* _TASK_: When the line with "-182,7 +182,7 @@" is found, repeat it and all lines that follow it exactly, stopping at the end of the listing.

* _PROVIDED DATA_:

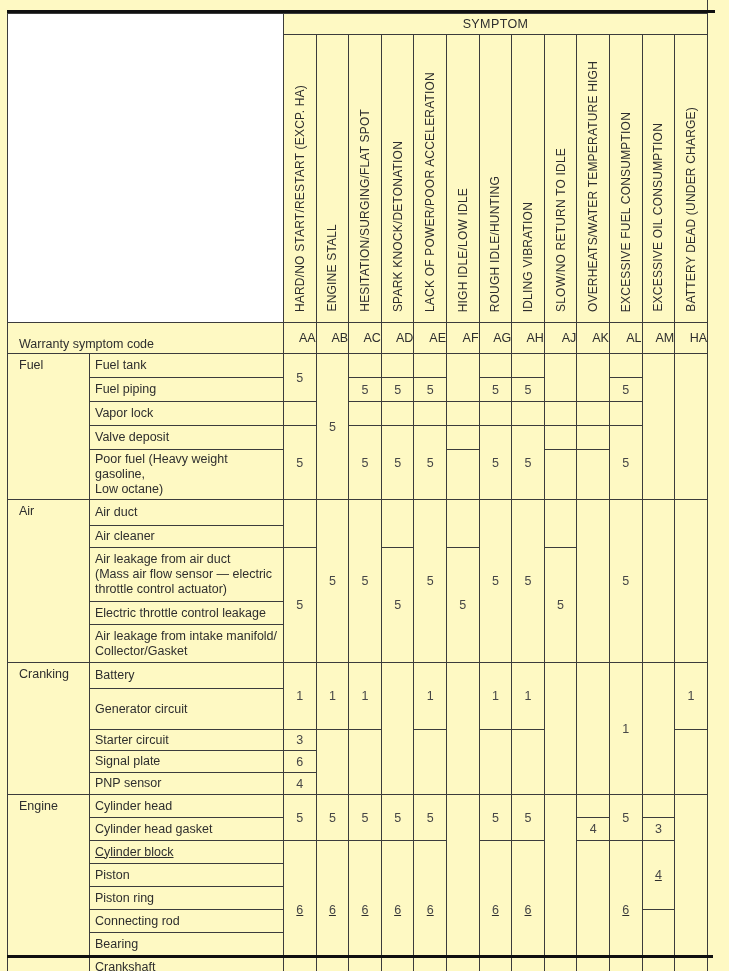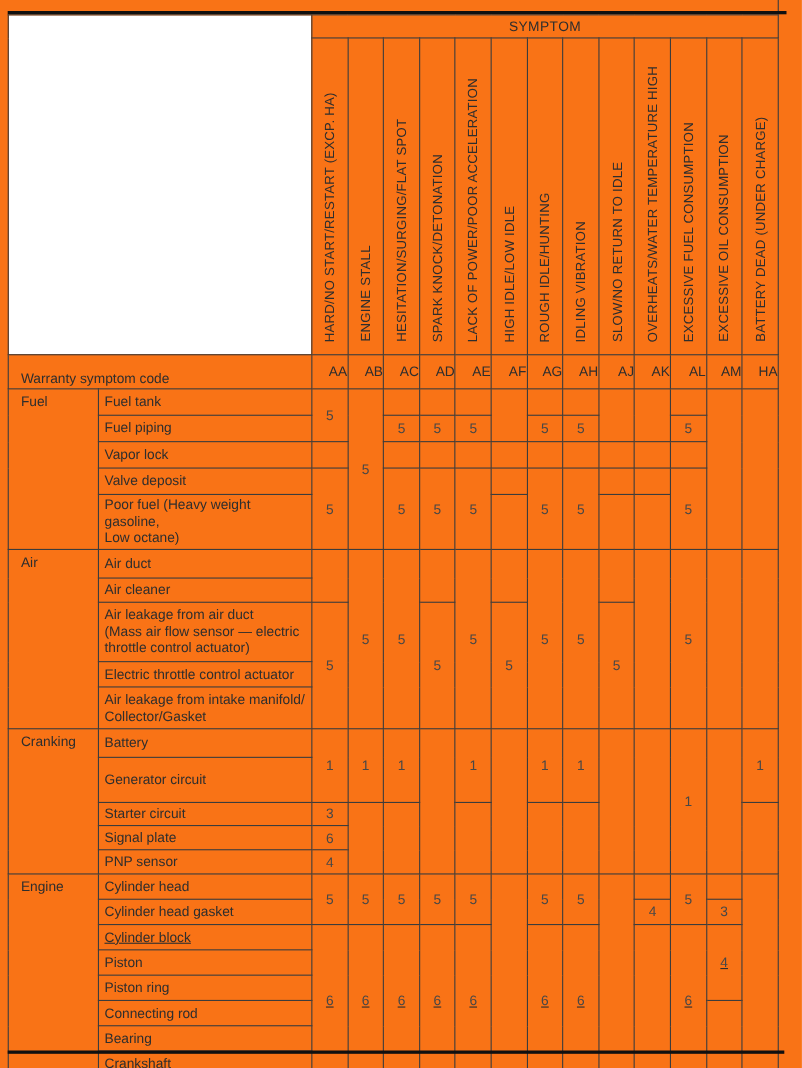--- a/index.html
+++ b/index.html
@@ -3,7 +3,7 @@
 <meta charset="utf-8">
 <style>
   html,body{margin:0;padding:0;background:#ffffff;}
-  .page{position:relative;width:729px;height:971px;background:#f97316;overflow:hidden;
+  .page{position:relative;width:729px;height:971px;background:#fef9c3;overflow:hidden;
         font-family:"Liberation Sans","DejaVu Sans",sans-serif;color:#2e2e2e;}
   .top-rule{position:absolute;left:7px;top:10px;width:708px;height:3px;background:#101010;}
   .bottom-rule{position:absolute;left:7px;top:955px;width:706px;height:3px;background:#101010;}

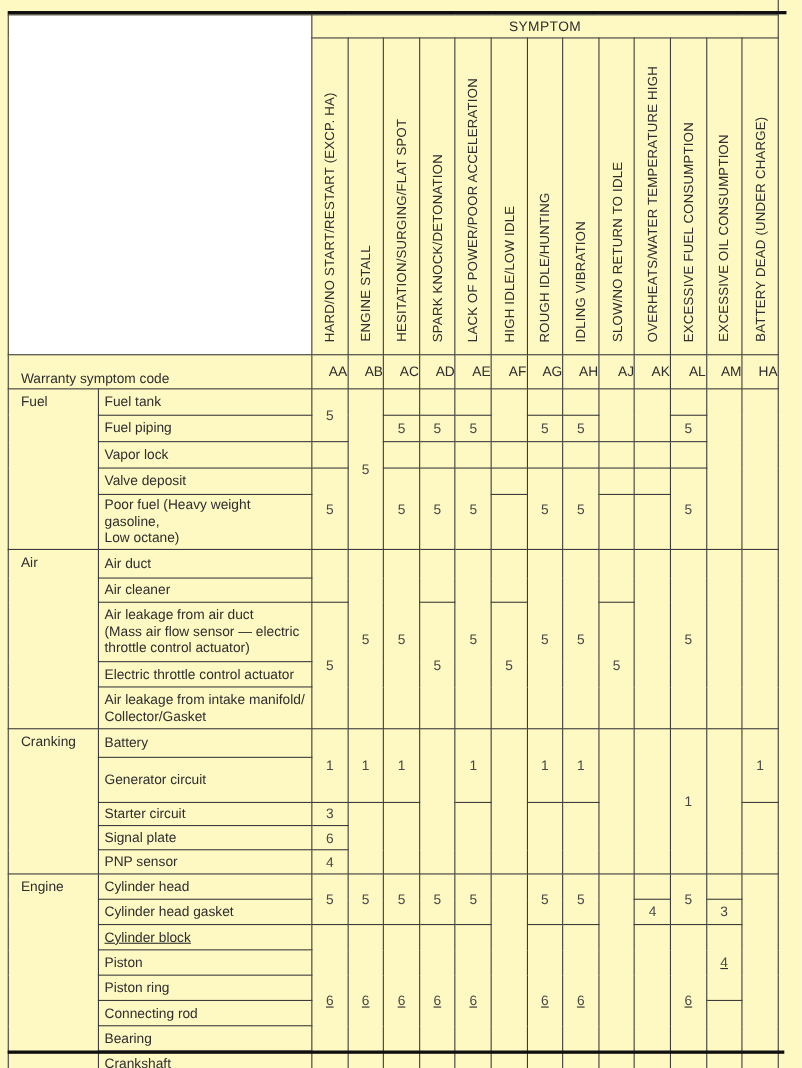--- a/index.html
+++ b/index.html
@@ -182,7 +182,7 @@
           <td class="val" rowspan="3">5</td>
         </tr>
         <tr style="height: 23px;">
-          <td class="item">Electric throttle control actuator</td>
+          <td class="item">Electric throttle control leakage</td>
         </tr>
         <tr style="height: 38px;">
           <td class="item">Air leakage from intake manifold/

* _EXERCISE SOLUTION_:
@@ -182,7 +182,7 @@
           <td class="val" rowspan="3">5</td>
         </tr>
         <tr style="height: 23px;">
-          <td class="item">Electric throttle control actuator</td>
+          <td class="item">Electric throttle control leakage</td>
         </tr>
         <tr style="height: 38px;">
           <td class="item">Air leakage from intake manifold/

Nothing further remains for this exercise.